:: PROBLEM ::
Look through the records below, and whenever a line contains "Alliance", copy it.

:: SUPPLIED RECORDS ::
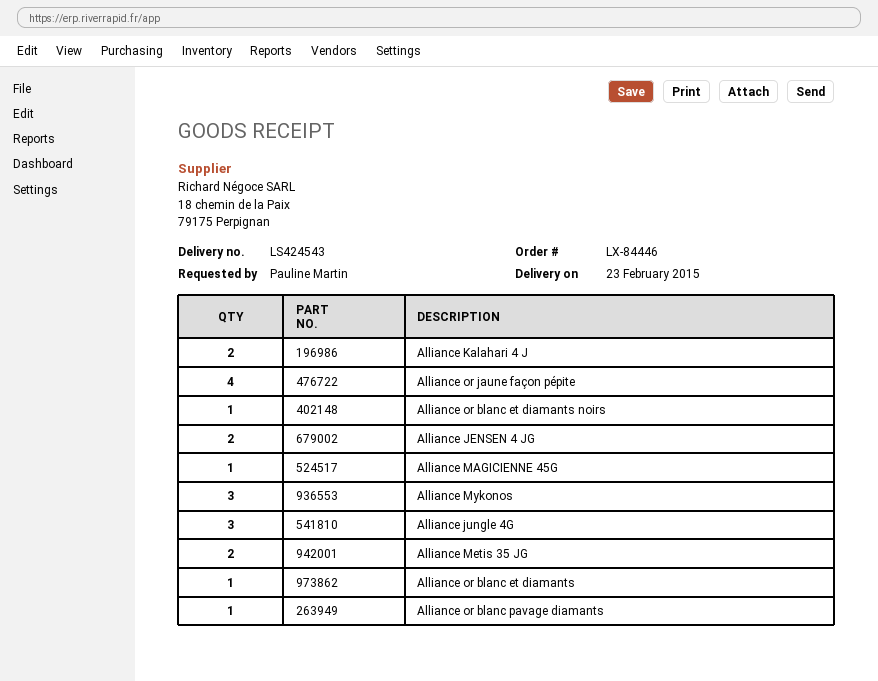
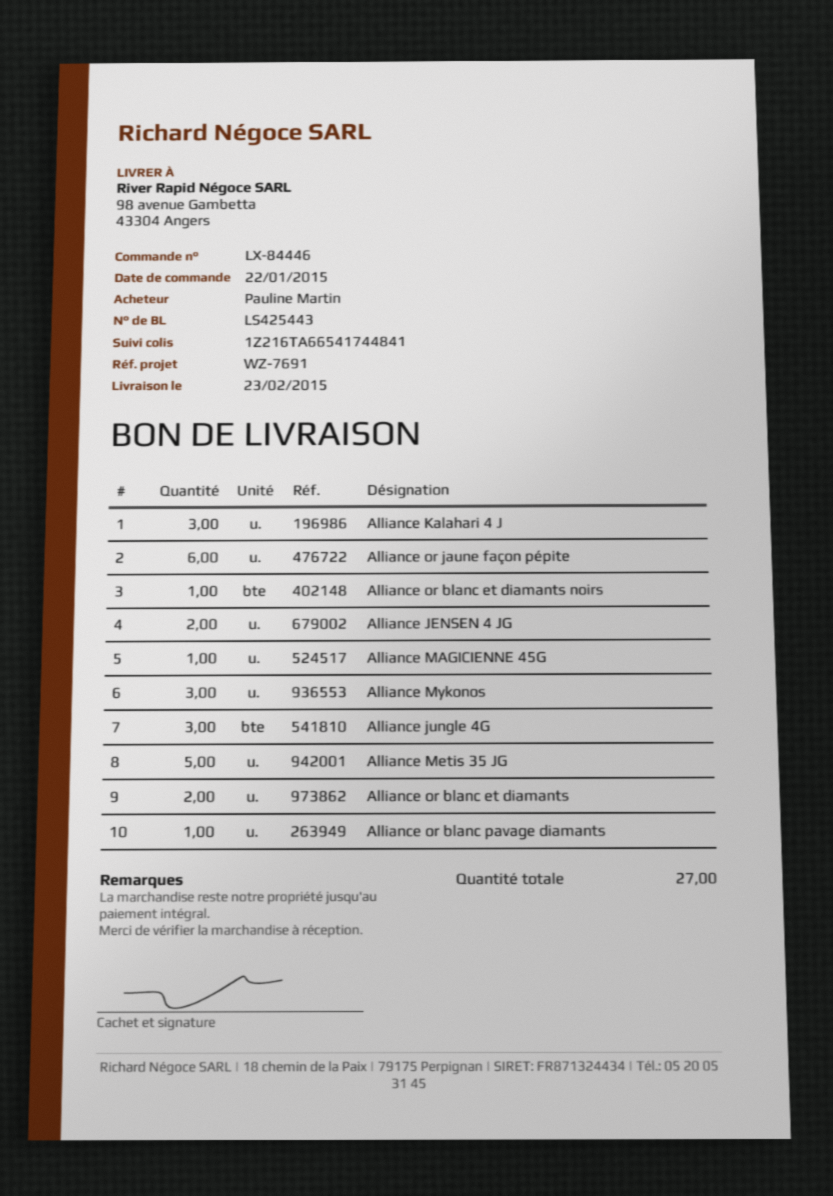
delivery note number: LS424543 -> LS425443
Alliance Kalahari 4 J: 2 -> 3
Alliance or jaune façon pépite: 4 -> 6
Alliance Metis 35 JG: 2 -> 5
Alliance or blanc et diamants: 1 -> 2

:: RESULT FOR THIS EXERCISE ::
Alliance Kalahari 4 J: 2 -> 3
Alliance or jaune façon pépite: 4 -> 6
Alliance Metis 35 JG: 2 -> 5
Alliance or blanc et diamants: 1 -> 2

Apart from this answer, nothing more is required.